Another key matter is that of causation. $2125 indicates a difference, but doesn’t say completely where the difference comes from. By adjusting for age, the model disposes of the possibility that the earnings difference reflects differences in the typical ages of male and female workers. It remains to be found out whether the earnings difference might be due to different skill sets, discrimination, or other factors.

10.5 Simpson’s Paradox

Sometimes the total relationship is the opposite of the partial relationship. This is Simpson’s paradox.

One of the most famous examples involves graduate admissions at the University of California in Berkeley. It was observed that graduate admission rates were lower for women than for men overall. This reflects the total relationship between admissions and sex. But, on a department-by-department basis, admissions rates for women were consistently as high or higher than for men. The partial relationship, taking into account the differences between departments, was utterly different from the total relationship.

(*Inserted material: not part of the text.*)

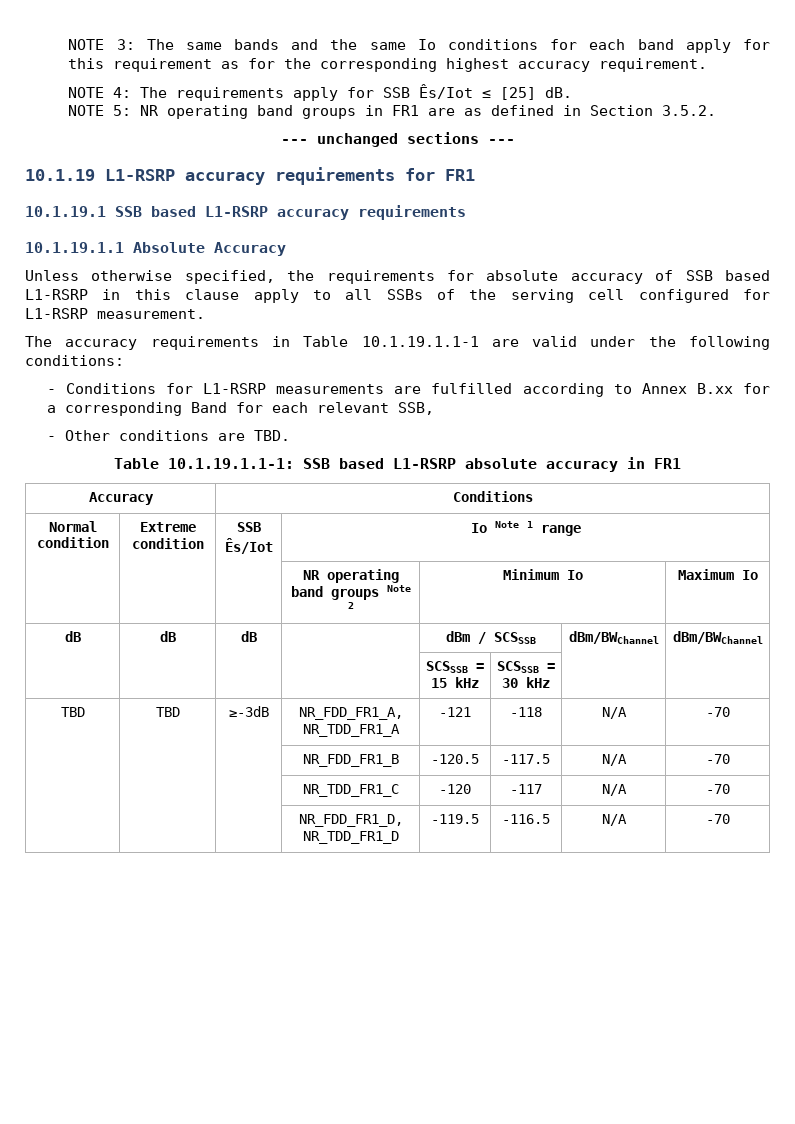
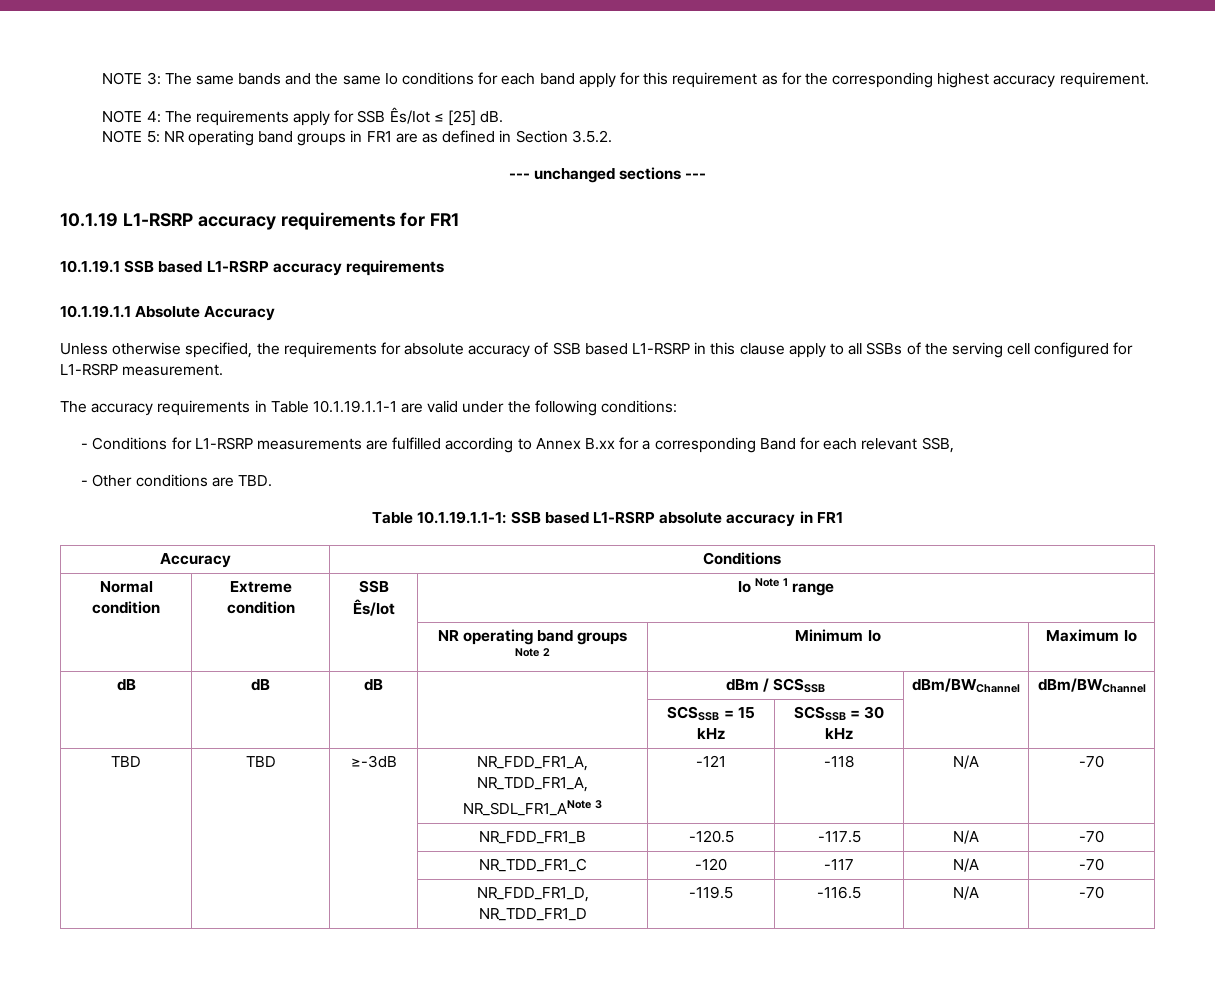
- TBD | TBD | ≥-3dB | NR_FDD_FR1_A, NR_TDD_FR1_A | -121 | -118 | N/A | -70
+ TBD | TBD | ≥-3dB | NR_FDD_FR1_A, NR_TDD_FR1_A,
+ NR_SDL_FR1_ANote 3 | -121 | -118 | N/A | -70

Example: Cancer Rates Increasing?

Consider another example of partial versus total relationships. In 1962, naturalist author Rachel Carson published Silent Spring (Carson 1962), a powerful indictment of the widespread use of pesticides such as DDT. Carson pointed out the links between DDT and dropping populations of birds such as the bald eagle. She also speculated that pesticides were the cause of a recent increase in the number of human cancer cases. The book’s publication was instrumental in the eventual banning of DDT.

The increase in deaths from cancer over time is a total relationship between cancer deaths and time. It’s relevant to consider a partial relationship between the number of cancer deaths and time, holding the population constant. This partial relationship can be indicated by a death rate: say, the number of cancer deaths per 100,000 people. It seems obvious that the covariate of population size ought to be held constant. But there are still other covariates to be held constant. The decades before Silent Spring had seen a strong decrease in deaths at young ages from other non-cancer diseases which now were under greater control. It had also seen a strong increase in smoking. When adjusting for these covariates, the death rate from cancer was actually falling, not increasing as Carson claimed.(Tierney 2007)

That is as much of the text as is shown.